TRY IT: Every line of the data must be retyped exactly as it stands.

[[ SUPPLIED MATERIAL, beginning ]]

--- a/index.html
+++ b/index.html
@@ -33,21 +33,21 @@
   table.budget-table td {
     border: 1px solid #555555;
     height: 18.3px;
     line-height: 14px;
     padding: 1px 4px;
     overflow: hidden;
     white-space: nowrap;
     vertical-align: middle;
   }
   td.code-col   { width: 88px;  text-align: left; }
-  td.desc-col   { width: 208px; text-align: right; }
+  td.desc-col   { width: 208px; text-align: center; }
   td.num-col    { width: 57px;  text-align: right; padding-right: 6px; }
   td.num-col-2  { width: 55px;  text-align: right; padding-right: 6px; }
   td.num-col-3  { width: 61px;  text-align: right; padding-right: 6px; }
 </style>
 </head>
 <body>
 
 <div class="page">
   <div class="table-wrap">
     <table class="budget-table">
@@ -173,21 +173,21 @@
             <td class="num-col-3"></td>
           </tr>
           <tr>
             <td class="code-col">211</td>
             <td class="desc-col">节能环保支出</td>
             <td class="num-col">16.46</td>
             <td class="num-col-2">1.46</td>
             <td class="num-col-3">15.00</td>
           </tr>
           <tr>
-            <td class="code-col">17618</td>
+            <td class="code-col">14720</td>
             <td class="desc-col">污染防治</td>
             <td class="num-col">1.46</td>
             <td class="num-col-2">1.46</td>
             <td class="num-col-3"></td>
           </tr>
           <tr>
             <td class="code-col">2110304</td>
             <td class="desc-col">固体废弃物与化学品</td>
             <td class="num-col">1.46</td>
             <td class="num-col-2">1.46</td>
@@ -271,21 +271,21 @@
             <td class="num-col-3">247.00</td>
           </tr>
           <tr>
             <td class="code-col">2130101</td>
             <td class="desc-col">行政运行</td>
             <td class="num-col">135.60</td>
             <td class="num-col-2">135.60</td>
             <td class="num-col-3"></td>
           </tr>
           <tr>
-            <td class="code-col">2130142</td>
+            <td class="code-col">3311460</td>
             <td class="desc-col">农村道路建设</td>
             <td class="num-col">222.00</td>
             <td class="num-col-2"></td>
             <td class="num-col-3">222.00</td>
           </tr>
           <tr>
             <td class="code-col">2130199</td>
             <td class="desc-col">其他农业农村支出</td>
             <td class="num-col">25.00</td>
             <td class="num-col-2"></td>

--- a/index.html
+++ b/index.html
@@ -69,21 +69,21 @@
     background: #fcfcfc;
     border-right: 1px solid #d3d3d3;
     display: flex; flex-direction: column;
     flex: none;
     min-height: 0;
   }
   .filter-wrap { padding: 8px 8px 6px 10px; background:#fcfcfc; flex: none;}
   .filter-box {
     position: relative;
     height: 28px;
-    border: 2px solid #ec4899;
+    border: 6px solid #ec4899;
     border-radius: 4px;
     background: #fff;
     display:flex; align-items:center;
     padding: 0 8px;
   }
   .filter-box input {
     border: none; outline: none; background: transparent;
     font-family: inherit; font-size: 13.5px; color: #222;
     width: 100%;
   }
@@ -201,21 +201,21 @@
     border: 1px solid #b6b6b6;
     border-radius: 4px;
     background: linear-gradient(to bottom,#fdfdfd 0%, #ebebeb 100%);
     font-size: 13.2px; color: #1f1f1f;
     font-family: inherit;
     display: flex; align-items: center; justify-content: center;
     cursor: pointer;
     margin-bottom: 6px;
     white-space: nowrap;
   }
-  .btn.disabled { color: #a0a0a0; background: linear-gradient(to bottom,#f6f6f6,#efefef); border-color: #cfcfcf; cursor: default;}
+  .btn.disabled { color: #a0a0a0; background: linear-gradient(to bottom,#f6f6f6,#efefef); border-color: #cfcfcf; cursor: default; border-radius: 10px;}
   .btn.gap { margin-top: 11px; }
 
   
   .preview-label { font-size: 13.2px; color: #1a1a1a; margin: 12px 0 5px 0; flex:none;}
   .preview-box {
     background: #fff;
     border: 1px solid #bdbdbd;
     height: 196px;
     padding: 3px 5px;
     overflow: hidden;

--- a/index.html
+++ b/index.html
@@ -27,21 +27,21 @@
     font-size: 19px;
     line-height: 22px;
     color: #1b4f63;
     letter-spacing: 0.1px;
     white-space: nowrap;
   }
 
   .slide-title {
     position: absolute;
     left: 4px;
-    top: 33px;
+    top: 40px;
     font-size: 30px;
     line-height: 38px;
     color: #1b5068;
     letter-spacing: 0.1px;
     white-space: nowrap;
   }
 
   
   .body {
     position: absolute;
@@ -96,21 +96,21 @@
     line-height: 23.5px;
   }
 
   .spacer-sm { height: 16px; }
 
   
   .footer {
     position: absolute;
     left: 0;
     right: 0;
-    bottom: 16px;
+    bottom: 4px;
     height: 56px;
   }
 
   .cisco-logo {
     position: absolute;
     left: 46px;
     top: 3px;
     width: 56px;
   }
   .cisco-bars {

[[ SUPPLIED MATERIAL, end ]]

ANSWER AREA:
--- a/index.html
+++ b/index.html
@@ -33,21 +33,21 @@
   table.budget-table td {
     border: 1px solid #555555;
     height: 18.3px;
     line-height: 14px;
     padding: 1px 4px;
     overflow: hidden;
     white-space: nowrap;
     vertical-align: middle;
   }
   td.code-col   { width: 88px;  text-align: left; }
-  td.desc-col   { width: 208px; text-align: right; }
+  td.desc-col   { width: 208px; text-align: center; }
   td.num-col    { width: 57px;  text-align: right; padding-right: 6px; }
   td.num-col-2  { width: 55px;  text-align: right; padding-right: 6px; }
   td.num-col-3  { width: 61px;  text-align: right; padding-right: 6px; }
 </style>
 </head>
 <body>
 
 <div class="page">
   <div class="table-wrap">
     <table class="budget-table">
@@ -173,21 +173,21 @@
             <td class="num-col-3"></td>
           </tr>
           <tr>
             <td class="code-col">211</td>
             <td class="desc-col">节能环保支出</td>
             <td class="num-col">16.46</td>
             <td class="num-col-2">1.46</td>
             <td class="num-col-3">15.00</td>
           </tr>
           <tr>
-            <td class="code-col">17618</td>
+            <td class="code-col">14720</td>
             <td class="desc-col">污染防治</td>
             <td class="num-col">1.46</td>
             <td class="num-col-2">1.46</td>
             <td class="num-col-3"></td>
           </tr>
           <tr>
             <td class="code-col">2110304</td>
             <td class="desc-col">固体废弃物与化学品</td>
             <td class="num-col">1.46</td>
             <td class="num-col-2">1.46</td>
@@ -271,21 +271,21 @@
             <td class="num-col-3">247.00</td>
           </tr>
           <tr>
             <td class="code-col">2130101</td>
             <td class="desc-col">行政运行</td>
             <td class="num-col">135.60</td>
             <td class="num-col-2">135.60</td>
             <td class="num-col-3"></td>
           </tr>
           <tr>
-            <td class="code-col">2130142</td>
+            <td class="code-col">3311460</td>
             <td class="desc-col">农村道路建设</td>
             <td class="num-col">222.00</td>
             <td class="num-col-2"></td>
             <td class="num-col-3">222.00</td>
           </tr>
           <tr>
             <td class="code-col">2130199</td>
             <td class="desc-col">其他农业农村支出</td>
             <td class="num-col">25.00</td>
             <td class="num-col-2"></td>

--- a/index.html
+++ b/index.html
@@ -69,21 +69,21 @@
     background: #fcfcfc;
     border-right: 1px solid #d3d3d3;
     display: flex; flex-direction: column;
     flex: none;
     min-height: 0;
   }
   .filter-wrap { padding: 8px 8px 6px 10px; background:#fcfcfc; flex: none;}
   .filter-box {
     position: relative;
     height: 28px;
-    border: 2px solid #ec4899;
+    border: 6px solid #ec4899;
     border-radius: 4px;
     background: #fff;
     display:flex; align-items:center;
     padding: 0 8px;
   }
   .filter-box input {
     border: none; outline: none; background: transparent;
     font-family: inherit; font-size: 13.5px; color: #222;
     width: 100%;
   }
@@ -201,21 +201,21 @@
     border: 1px solid #b6b6b6;
     border-radius: 4px;
     background: linear-gradient(to bottom,#fdfdfd 0%, #ebebeb 100%);
     font-size: 13.2px; color: #1f1f1f;
     font-family: inherit;
     display: flex; align-items: center; justify-content: center;
     cursor: pointer;
     margin-bottom: 6px;
     white-space: nowrap;
   }
-  .btn.disabled { color: #a0a0a0; background: linear-gradient(to bottom,#f6f6f6,#efefef); border-color: #cfcfcf; cursor: default;}
+  .btn.disabled { color: #a0a0a0; background: linear-gradient(to bottom,#f6f6f6,#efefef); border-color: #cfcfcf; cursor: default; border-radius: 10px;}
   .btn.gap { margin-top: 11px; }
 
   
   .preview-label { font-size: 13.2px; color: #1a1a1a; margin: 12px 0 5px 0; flex:none;}
   .preview-box {
     background: #fff;
     border: 1px solid #bdbdbd;
     height: 196px;
     padding: 3px 5px;
     overflow: hidden;

--- a/index.html
+++ b/index.html
@@ -27,21 +27,21 @@
     font-size: 19px;
     line-height: 22px;
     color: #1b4f63;
     letter-spacing: 0.1px;
     white-space: nowrap;
   }
 
   .slide-title {
     position: absolute;
     left: 4px;
-    top: 33px;
+    top: 40px;
     font-size: 30px;
     line-height: 38px;
     color: #1b5068;
     letter-spacing: 0.1px;
     white-space: nowrap;
   }
 
   
   .body {
     position: absolute;
@@ -96,21 +96,21 @@
     line-height: 23.5px;
   }
 
   .spacer-sm { height: 16px; }
 
   
   .footer {
     position: absolute;
     left: 0;
     right: 0;
-    bottom: 16px;
+    bottom: 4px;
     height: 56px;
   }
 
   .cisco-logo {
     position: absolute;
     left: 46px;
     top: 3px;
     width: 56px;
   }
   .cisco-bars {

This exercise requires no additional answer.